- YOUR OBJECTIVE -
An exact repeat is needed of the lines from the one with "subtotal: 2500.00 -> 3260.00" through the last line of the data below. Please omit the pictures.

- AVAILABLE RECORDS -
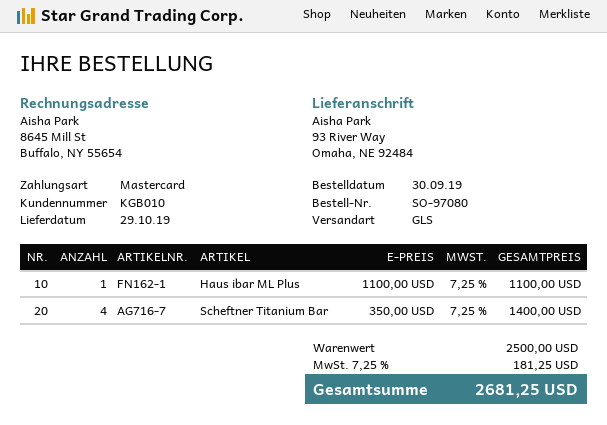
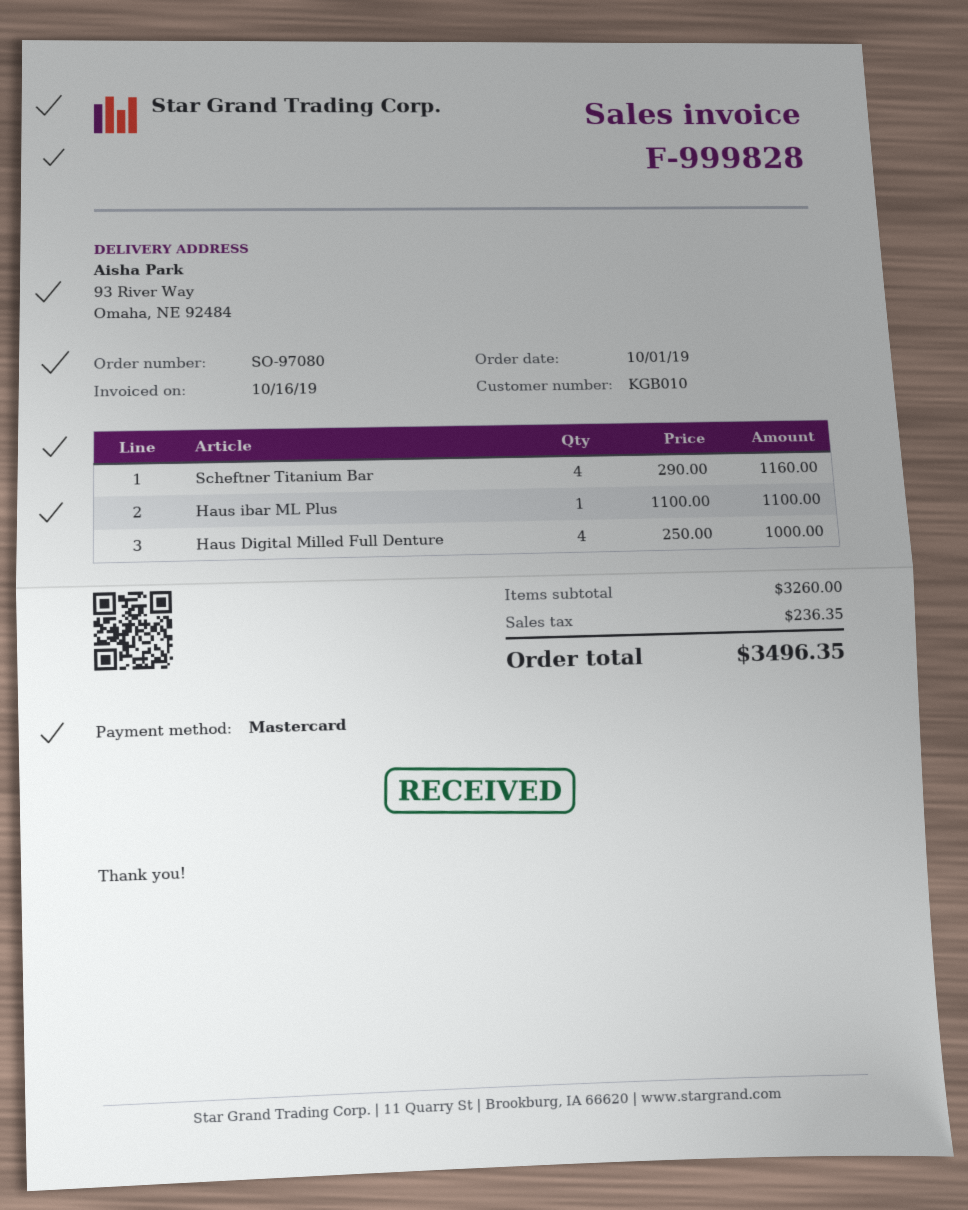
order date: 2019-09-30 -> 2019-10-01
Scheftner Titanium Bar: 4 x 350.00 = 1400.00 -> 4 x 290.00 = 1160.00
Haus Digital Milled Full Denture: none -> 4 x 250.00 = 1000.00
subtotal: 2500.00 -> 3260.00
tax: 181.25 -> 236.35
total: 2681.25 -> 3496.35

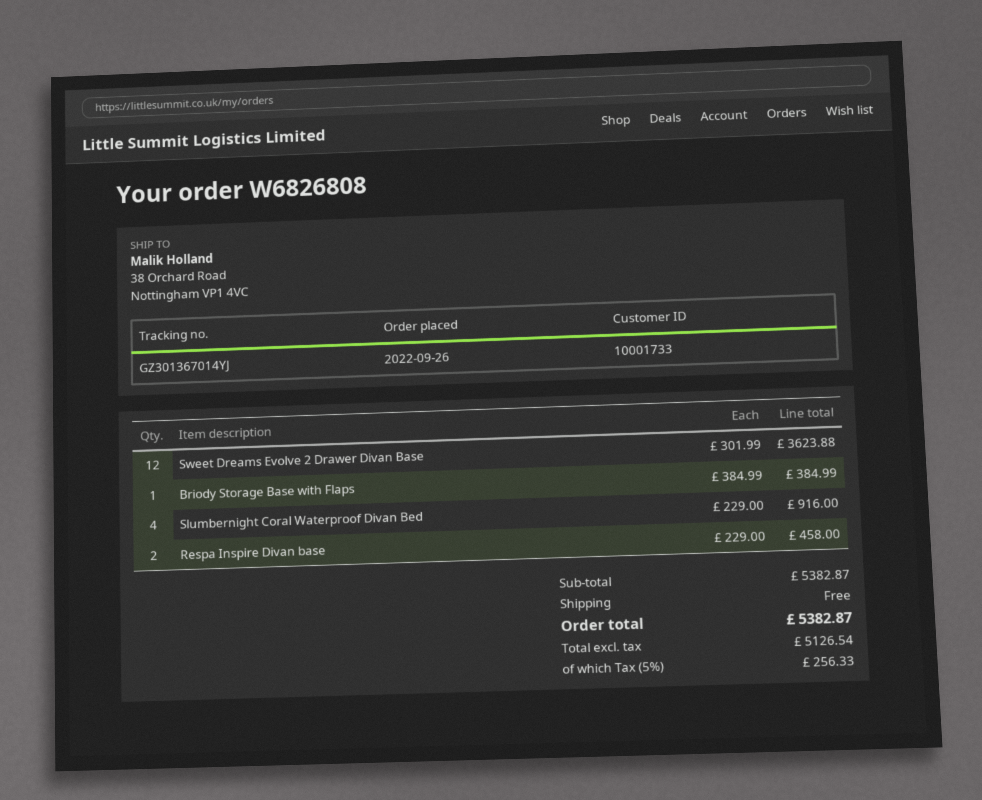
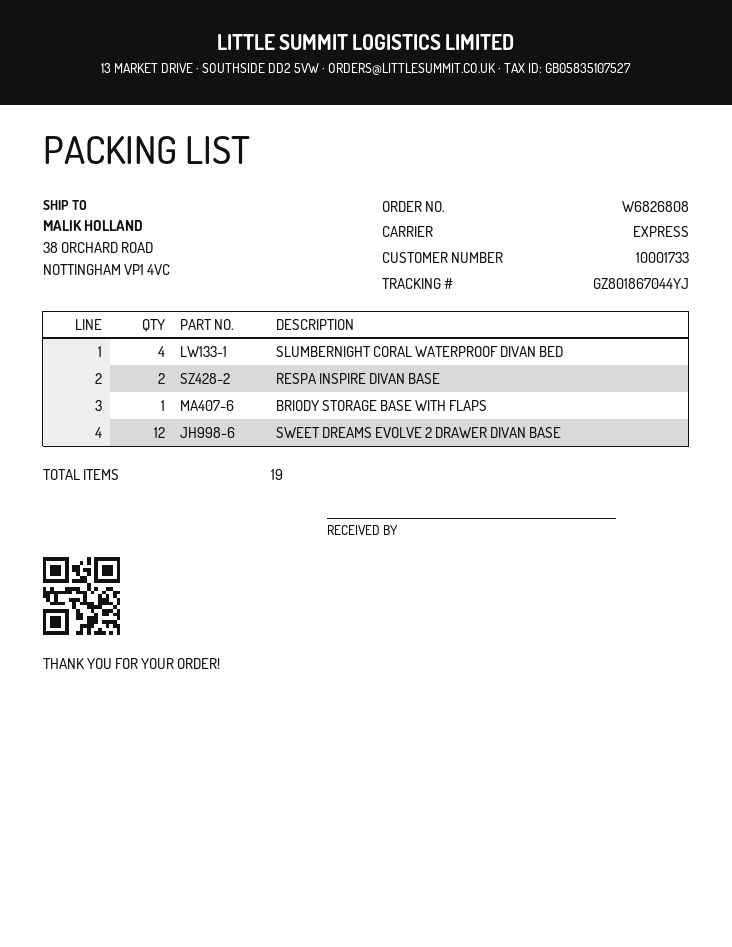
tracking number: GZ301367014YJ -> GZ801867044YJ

- ANSWER TO THIS PROBLEM -
subtotal: 2500.00 -> 3260.00
tax: 181.25 -> 236.35
total: 2681.25 -> 3496.35

tracking number: GZ301367014YJ -> GZ801867044YJ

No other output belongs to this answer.